Mind you, it’s more than just a straightforward bit of reactionary spin; these days people are more anti-war (at least in broad terms) than just about ever before, so the old rhetoric of patriotism is, while not dead, certainly less user-friendly than it used to be. Remembrance Day still carries jingoistic connotations for many, but for many more there is a need for a different perspective. There are several different social and political perpectives overlaid upon each other in our cultural understanding of Remembrance Day.
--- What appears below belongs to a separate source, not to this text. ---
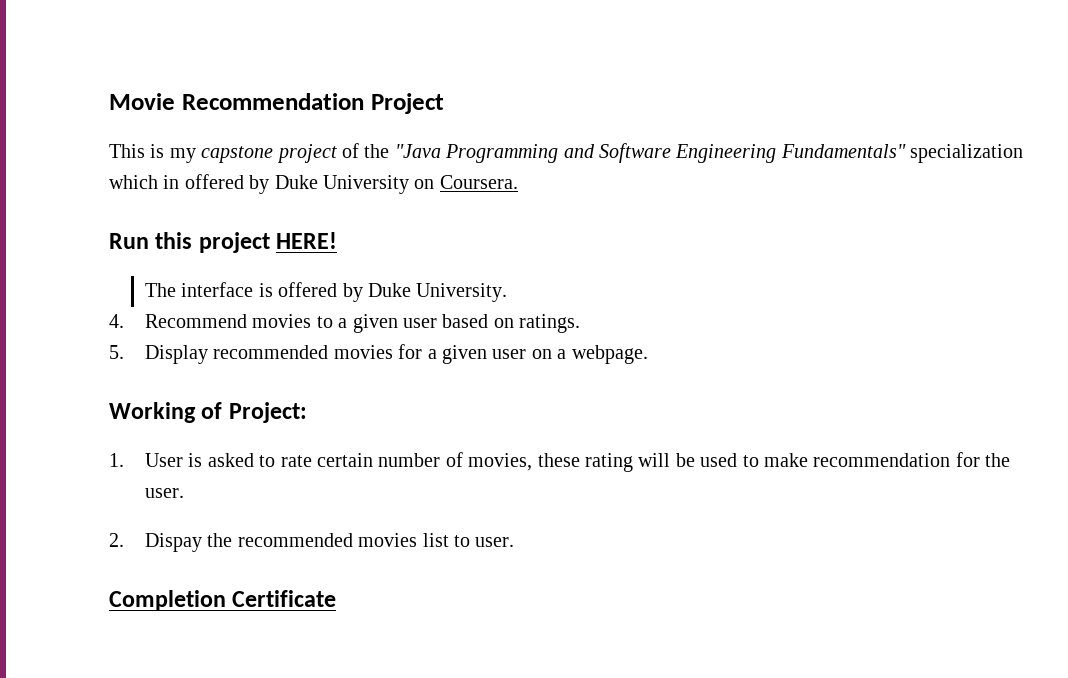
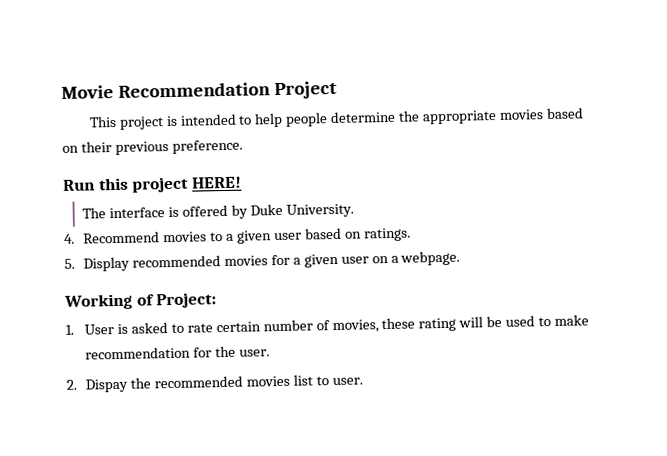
[150,143,1024,163] [109,174,518,194] is my capstone project of the "Java Programming and Software Engineering Fundamentals" specialization which in offered by Duke University on Coursera. -> [118,107,584,130] [62,139,243,155] project is intended to help people determine the appropriate movies based on their previous preference.
[109,590,337,611] // Completion Certificate -> (363, 381) none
A common variety of liberal spin on it is to remember the ‘pointlessness’ of, say, World War I. To tut and shake one’s head at a war now culturally understood by many to be a kind of outbreak of mass insanity (see the last episode of Blackadder Goes Forth), or an illustration of how bad our system used to be, or a bleak but romantic tragedy about sensitive poets. It’s the great noble failure… perhaps with some cynical, port-swilling, incompetent generals to sneer at and blame for the whole thing. (It’s been packaged and sold to us in this way, as has Vietnam to Americans.) And, of course, there’s the redeeming moral clarity of the ‘good war’ that followed it, the anti-Nazi war, the war that stopped the holocaust, etc.
What’s lost in all this is real history.
Both wars were brutal squabbles between rival imperialisms, competing for territory and markets. WWI wasn’t a failure by the criteria of the British ruling class at the time; it was a success. The British empire ended up with more territory than ever before. …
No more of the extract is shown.